**YOUR OBJECTIVE:**
Tally up the lines below with "height" in them. Answer with the number only.

Web page revision data
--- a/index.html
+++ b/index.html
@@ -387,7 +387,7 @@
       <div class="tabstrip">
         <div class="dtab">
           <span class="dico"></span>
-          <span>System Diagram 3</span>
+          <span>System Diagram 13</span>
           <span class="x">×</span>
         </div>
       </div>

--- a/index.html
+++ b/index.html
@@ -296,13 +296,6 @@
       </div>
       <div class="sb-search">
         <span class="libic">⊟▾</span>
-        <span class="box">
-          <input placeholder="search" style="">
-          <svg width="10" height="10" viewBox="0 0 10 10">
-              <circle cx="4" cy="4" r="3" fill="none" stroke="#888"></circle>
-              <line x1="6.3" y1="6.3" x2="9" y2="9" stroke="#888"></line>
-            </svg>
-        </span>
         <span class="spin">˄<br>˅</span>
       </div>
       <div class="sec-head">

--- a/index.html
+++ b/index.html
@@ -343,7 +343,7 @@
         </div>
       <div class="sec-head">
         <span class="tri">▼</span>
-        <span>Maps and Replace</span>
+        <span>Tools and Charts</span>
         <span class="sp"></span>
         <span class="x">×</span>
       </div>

---

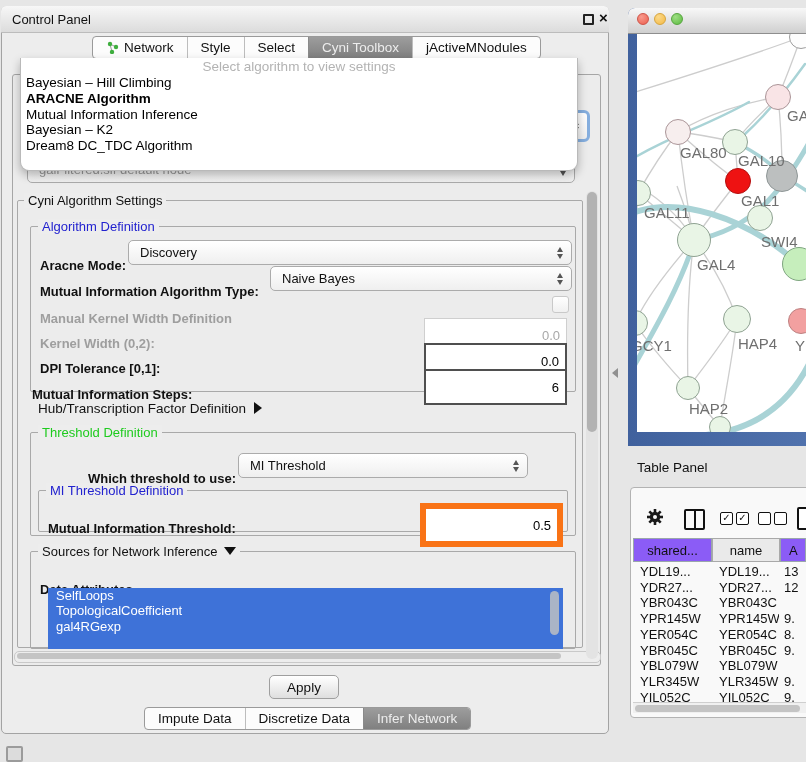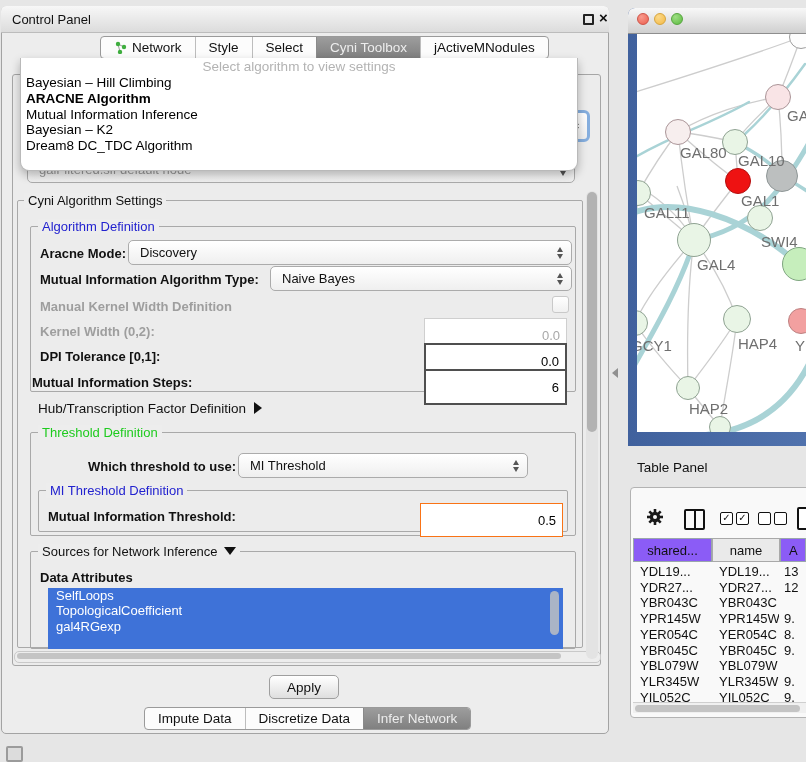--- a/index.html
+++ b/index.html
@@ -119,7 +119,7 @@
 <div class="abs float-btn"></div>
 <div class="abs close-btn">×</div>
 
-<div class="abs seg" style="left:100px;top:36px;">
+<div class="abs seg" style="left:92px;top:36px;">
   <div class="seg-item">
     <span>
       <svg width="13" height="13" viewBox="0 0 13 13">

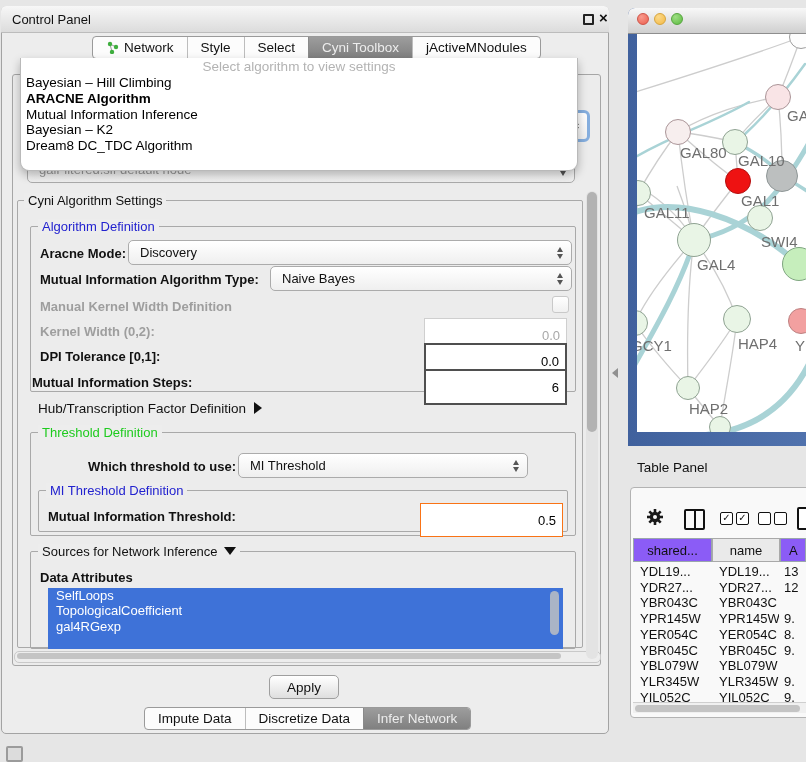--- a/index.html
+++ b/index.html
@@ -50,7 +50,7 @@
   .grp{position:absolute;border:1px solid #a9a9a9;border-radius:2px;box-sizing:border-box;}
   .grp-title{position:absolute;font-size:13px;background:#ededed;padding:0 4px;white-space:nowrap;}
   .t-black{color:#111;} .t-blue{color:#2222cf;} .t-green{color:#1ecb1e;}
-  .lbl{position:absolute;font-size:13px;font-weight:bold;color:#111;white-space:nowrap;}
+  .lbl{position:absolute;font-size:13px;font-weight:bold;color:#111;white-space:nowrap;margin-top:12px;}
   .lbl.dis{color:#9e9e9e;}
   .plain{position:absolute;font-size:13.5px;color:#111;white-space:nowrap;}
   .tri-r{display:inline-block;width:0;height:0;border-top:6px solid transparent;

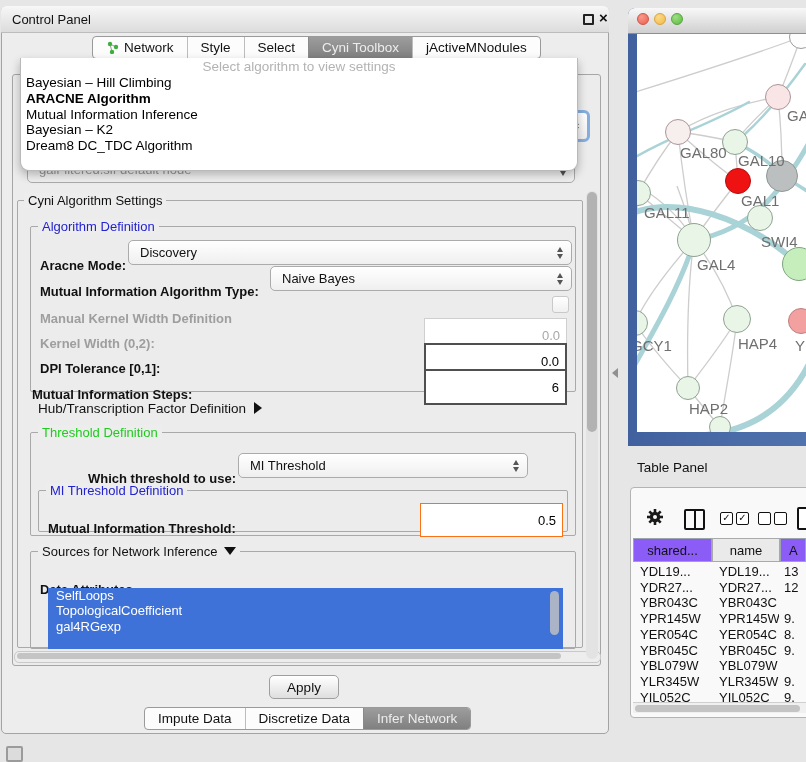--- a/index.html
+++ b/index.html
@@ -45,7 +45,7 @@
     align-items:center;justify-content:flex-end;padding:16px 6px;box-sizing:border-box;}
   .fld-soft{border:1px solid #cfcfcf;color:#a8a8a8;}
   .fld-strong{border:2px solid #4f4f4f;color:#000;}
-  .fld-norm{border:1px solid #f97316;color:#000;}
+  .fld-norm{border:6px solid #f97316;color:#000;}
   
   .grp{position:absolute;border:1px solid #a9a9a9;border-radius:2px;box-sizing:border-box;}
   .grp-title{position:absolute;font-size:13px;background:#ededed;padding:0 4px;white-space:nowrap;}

---

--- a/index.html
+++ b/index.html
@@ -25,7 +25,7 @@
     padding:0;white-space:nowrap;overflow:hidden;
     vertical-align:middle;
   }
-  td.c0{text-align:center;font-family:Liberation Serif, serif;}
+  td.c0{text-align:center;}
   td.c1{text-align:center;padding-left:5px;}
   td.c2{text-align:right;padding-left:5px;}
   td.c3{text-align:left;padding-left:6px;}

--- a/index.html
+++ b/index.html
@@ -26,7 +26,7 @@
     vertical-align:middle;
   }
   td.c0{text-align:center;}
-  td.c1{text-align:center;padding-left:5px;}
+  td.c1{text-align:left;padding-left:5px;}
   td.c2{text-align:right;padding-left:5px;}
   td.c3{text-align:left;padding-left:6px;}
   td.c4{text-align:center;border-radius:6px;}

**EXERCISE RESPONSE:**
3